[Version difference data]
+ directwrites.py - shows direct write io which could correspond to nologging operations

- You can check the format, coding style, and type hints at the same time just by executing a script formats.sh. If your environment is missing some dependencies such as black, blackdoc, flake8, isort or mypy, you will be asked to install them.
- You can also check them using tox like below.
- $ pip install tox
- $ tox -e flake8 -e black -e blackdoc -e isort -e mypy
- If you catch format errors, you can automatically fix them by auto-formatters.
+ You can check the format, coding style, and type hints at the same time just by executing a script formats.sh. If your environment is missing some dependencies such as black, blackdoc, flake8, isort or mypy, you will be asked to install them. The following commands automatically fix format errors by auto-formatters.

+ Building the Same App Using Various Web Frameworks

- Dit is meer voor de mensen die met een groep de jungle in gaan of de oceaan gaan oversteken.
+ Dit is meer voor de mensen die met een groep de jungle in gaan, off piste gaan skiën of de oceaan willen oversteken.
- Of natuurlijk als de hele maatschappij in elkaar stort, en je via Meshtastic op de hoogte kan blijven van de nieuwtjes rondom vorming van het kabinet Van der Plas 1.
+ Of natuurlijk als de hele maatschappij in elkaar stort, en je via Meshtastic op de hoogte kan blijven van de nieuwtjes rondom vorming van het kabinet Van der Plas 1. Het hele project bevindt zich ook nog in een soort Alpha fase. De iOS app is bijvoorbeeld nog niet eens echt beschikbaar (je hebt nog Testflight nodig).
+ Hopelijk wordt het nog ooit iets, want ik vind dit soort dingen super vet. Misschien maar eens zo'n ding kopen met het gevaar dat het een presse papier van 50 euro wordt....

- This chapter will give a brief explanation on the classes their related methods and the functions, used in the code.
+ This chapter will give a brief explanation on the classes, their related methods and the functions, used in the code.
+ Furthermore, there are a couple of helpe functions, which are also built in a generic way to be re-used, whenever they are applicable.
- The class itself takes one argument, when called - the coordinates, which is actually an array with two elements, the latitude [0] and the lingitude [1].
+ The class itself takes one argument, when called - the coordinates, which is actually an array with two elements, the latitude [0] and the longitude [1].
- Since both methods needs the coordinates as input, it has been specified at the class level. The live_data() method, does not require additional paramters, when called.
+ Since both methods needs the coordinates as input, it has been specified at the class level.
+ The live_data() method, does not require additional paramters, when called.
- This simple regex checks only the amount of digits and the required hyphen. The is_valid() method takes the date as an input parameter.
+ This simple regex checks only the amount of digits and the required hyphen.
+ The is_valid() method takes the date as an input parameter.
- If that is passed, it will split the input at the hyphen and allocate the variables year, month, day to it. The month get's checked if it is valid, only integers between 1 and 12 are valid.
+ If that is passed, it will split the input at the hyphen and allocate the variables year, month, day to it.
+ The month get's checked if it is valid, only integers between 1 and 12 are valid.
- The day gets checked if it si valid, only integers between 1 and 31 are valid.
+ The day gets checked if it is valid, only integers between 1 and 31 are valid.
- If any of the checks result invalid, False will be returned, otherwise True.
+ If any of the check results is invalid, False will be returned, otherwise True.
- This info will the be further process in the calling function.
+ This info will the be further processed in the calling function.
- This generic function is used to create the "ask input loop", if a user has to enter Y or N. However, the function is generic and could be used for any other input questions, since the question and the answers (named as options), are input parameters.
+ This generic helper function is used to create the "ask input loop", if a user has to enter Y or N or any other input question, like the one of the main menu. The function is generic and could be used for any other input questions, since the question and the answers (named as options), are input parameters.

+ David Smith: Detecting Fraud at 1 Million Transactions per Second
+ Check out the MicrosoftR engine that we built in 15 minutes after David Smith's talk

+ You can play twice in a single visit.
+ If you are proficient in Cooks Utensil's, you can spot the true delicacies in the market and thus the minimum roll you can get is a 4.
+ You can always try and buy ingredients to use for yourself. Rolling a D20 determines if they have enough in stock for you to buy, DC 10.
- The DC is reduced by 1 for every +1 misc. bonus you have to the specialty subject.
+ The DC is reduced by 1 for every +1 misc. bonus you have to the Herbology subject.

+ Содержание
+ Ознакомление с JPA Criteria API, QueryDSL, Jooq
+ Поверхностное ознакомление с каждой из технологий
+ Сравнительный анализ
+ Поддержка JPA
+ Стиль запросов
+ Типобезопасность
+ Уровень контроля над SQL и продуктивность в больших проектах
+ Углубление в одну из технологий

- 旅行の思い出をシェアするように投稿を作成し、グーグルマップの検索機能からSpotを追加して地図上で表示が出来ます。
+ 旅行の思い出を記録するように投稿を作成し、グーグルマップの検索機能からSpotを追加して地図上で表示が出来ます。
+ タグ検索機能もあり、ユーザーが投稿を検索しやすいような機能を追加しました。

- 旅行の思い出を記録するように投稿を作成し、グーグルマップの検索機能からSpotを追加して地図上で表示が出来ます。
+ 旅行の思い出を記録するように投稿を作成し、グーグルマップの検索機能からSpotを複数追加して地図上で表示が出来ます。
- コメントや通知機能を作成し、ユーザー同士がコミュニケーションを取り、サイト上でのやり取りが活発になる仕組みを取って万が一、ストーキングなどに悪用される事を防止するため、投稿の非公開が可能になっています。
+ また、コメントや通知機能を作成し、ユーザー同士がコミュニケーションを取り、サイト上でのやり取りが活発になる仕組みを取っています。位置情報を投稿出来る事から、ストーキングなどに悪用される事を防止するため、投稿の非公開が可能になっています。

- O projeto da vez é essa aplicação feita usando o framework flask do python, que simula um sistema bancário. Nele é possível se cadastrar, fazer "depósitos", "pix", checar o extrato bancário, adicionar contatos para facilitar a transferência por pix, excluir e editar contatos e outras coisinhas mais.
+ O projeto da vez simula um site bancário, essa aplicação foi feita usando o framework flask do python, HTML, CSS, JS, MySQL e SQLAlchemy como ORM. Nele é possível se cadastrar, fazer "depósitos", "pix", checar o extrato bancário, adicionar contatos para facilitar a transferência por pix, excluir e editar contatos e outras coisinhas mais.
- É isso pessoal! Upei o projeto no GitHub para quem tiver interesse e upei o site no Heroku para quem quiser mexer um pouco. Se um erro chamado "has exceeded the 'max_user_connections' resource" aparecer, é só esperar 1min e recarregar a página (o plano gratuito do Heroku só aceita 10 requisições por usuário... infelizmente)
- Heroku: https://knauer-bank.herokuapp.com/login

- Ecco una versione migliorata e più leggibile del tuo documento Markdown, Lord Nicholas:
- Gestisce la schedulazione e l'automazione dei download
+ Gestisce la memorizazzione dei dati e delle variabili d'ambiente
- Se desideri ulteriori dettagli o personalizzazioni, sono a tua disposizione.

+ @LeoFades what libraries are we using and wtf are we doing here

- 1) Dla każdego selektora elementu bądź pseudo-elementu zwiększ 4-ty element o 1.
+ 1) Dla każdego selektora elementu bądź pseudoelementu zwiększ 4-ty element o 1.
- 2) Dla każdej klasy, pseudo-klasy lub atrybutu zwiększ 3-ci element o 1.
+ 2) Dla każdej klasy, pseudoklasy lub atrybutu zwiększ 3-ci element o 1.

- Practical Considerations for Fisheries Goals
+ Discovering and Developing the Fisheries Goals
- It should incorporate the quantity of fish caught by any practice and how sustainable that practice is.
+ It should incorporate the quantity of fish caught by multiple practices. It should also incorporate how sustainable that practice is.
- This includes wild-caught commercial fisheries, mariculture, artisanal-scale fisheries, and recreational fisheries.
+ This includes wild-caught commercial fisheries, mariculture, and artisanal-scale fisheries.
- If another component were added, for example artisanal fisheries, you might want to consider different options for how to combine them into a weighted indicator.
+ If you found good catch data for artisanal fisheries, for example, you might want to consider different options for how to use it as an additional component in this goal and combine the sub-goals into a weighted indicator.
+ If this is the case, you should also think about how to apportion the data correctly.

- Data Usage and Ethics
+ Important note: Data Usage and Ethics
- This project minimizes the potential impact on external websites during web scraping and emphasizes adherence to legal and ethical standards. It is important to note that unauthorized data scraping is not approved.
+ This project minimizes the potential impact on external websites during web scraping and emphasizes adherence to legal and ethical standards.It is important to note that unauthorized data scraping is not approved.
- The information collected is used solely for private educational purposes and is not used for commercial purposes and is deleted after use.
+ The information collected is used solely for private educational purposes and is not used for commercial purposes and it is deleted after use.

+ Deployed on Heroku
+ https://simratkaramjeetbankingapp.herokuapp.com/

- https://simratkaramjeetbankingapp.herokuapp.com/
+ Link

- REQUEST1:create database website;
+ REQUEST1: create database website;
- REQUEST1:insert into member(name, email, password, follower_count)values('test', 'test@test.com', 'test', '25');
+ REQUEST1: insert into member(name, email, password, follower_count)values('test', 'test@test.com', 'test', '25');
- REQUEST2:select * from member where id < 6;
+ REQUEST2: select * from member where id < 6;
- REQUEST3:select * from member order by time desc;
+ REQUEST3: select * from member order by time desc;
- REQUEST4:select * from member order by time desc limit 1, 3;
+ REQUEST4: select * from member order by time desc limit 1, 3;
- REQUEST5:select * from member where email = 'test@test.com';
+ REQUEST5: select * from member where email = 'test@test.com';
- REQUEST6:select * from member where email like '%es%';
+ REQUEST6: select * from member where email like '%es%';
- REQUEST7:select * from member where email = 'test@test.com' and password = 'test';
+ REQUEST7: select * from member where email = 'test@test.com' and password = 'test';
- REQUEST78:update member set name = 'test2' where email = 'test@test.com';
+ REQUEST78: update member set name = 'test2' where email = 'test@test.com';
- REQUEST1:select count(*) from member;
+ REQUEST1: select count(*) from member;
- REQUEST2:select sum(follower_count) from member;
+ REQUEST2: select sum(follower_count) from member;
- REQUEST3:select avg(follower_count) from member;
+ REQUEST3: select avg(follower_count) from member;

WHAT YOU SHOULD DO — If a line in the entries contains the word "information", copy that line out.

RESULT —
- The information collected is used solely for private educational purposes and is not used for commercial purposes and is deleted after use.
+ The information collected is used solely for private educational purposes and is not used for commercial purposes and it is deleted after use.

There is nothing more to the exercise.